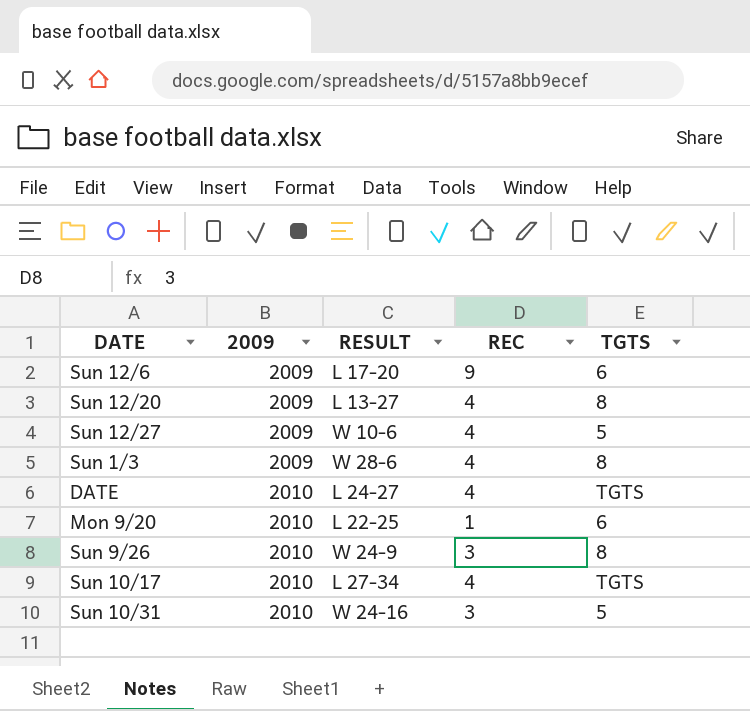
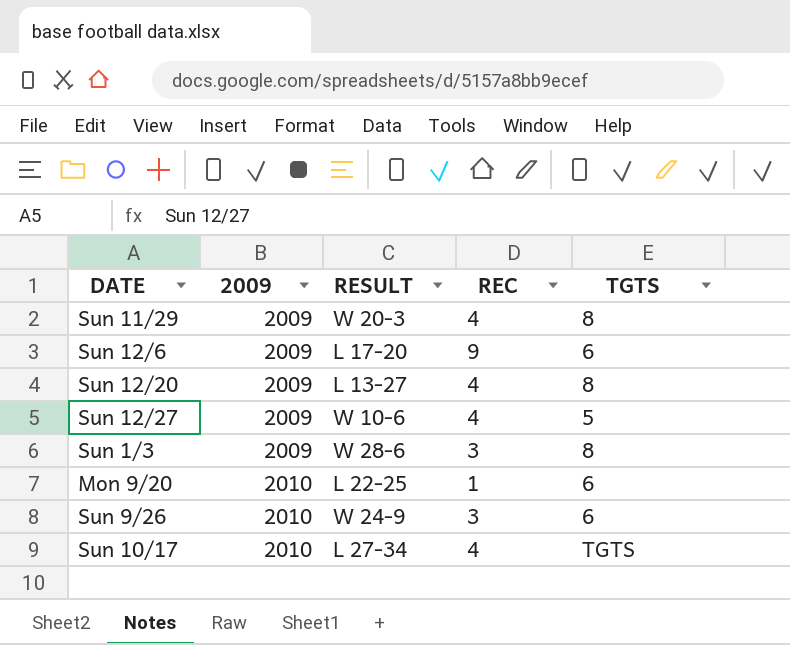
row DATE: 2010 | L 24-27 | 4 | TGTS -> none
row Sun 10/31: 2010 | W 24-16 | 3 | 5 -> none
row Sun 11/29: none -> 2009 | W 20-3 | 4 | 8
Sun 1/3 | REC: 4 -> 3
Sun 9/26 | TGTS: 8 -> 6

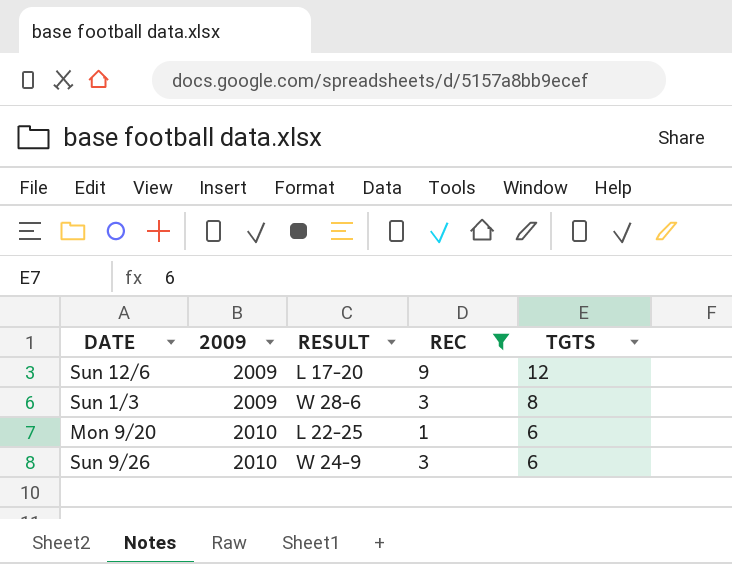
filter: none -> REC != 4
Sun 12/6 | TGTS: 6 -> 12

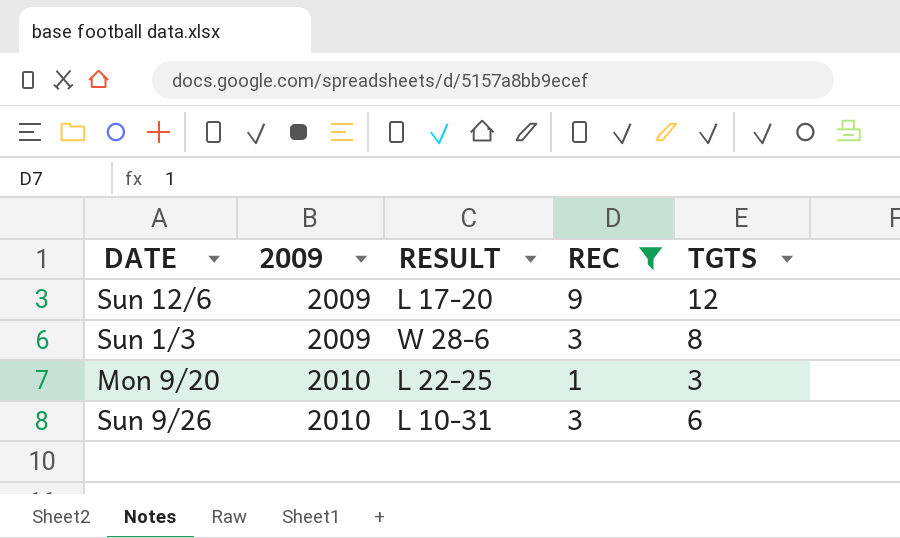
Mon 9/20 | TGTS: 6 -> 3
Sun 9/26 | RESULT: W 24-9 -> L 10-31

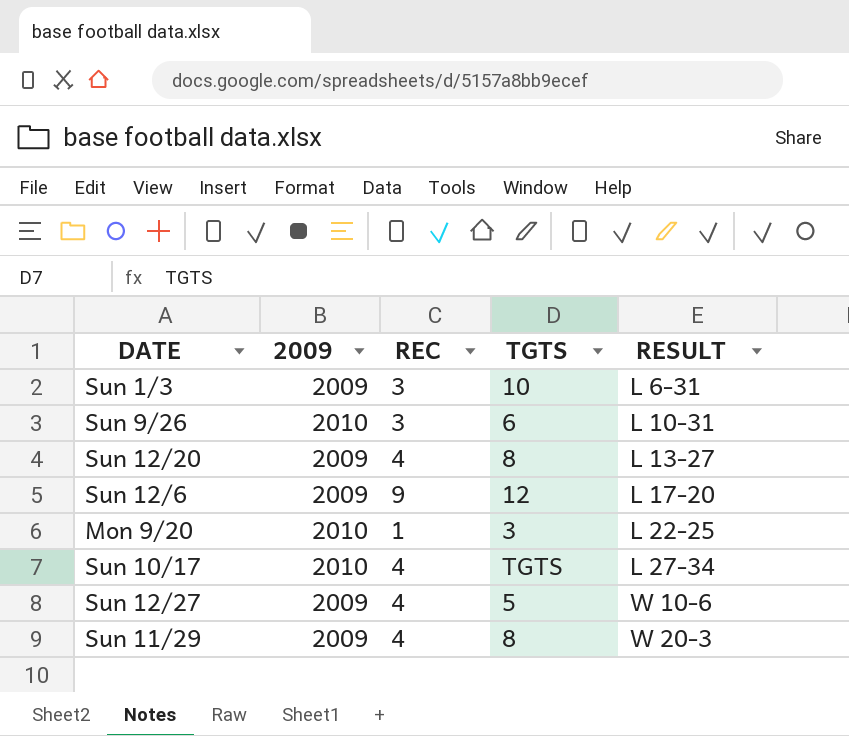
filter: REC != 4 -> none
row order: 2009 ascending -> RESULT ascending
column RESULT | position: 3 -> 5
Sun 1/3 | TGTS: 8 -> 10
Sun 1/3 | RESULT: W 28-6 -> L 6-31

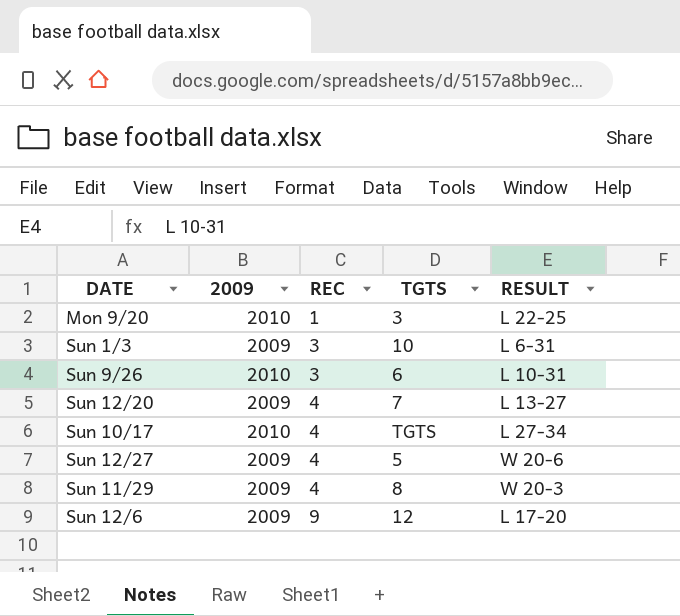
row order: RESULT ascending -> REC ascending
Sun 12/20 | TGTS: 8 -> 7
Sun 12/27 | RESULT: W 10-6 -> W 20-6

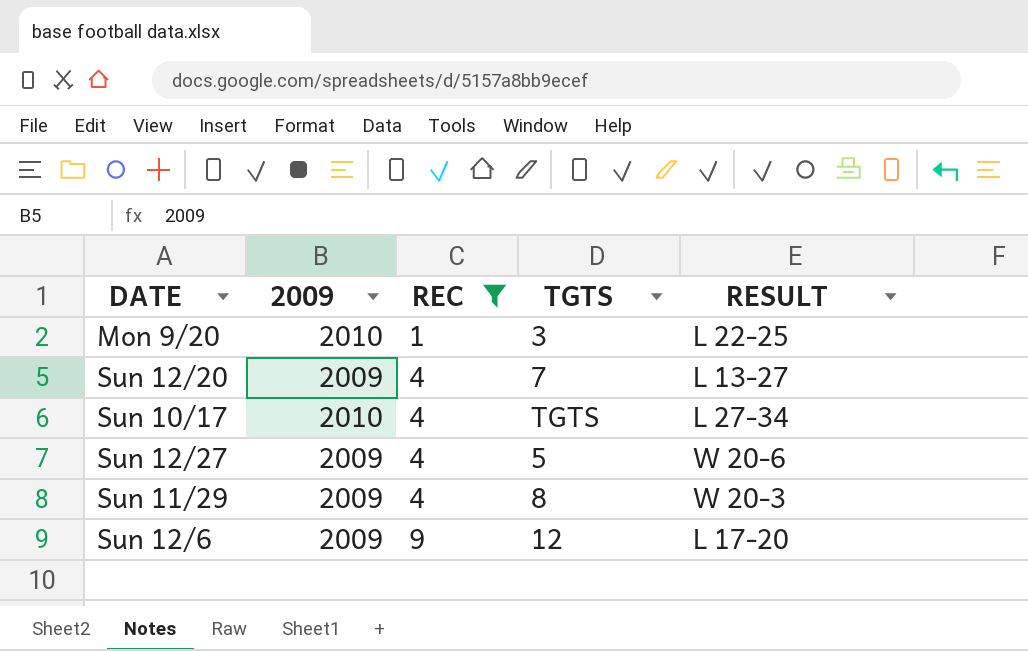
filter: none -> REC != 3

-----

Exercise instructions:
If a record holds a picture, leave the picture out and copy everything else exactly.

Your solution:
row DATE: 2010 | L 24-27 | 4 | TGTS -> none
row Sun 10/31: 2010 | W 24-16 | 3 | 5 -> none
row Sun 11/29: none -> 2009 | W 20-3 | 4 | 8
Sun 1/3 | REC: 4 -> 3
Sun 9/26 | TGTS: 8 -> 6

filter: none -> REC != 4
Sun 12/6 | TGTS: 6 -> 12

Mon 9/20 | TGTS: 6 -> 3
Sun 9/26 | RESULT: W 24-9 -> L 10-31

filter: REC != 4 -> none
row order: 2009 ascending -> RESULT ascending
column RESULT | position: 3 -> 5
Sun 1/3 | TGTS: 8 -> 10
Sun 1/3 | RESULT: W 28-6 -> L 6-31

row order: RESULT ascending -> REC ascending
Sun 12/20 | TGTS: 8 -> 7
Sun 12/27 | RESULT: W 10-6 -> W 20-6

filter: none -> REC != 3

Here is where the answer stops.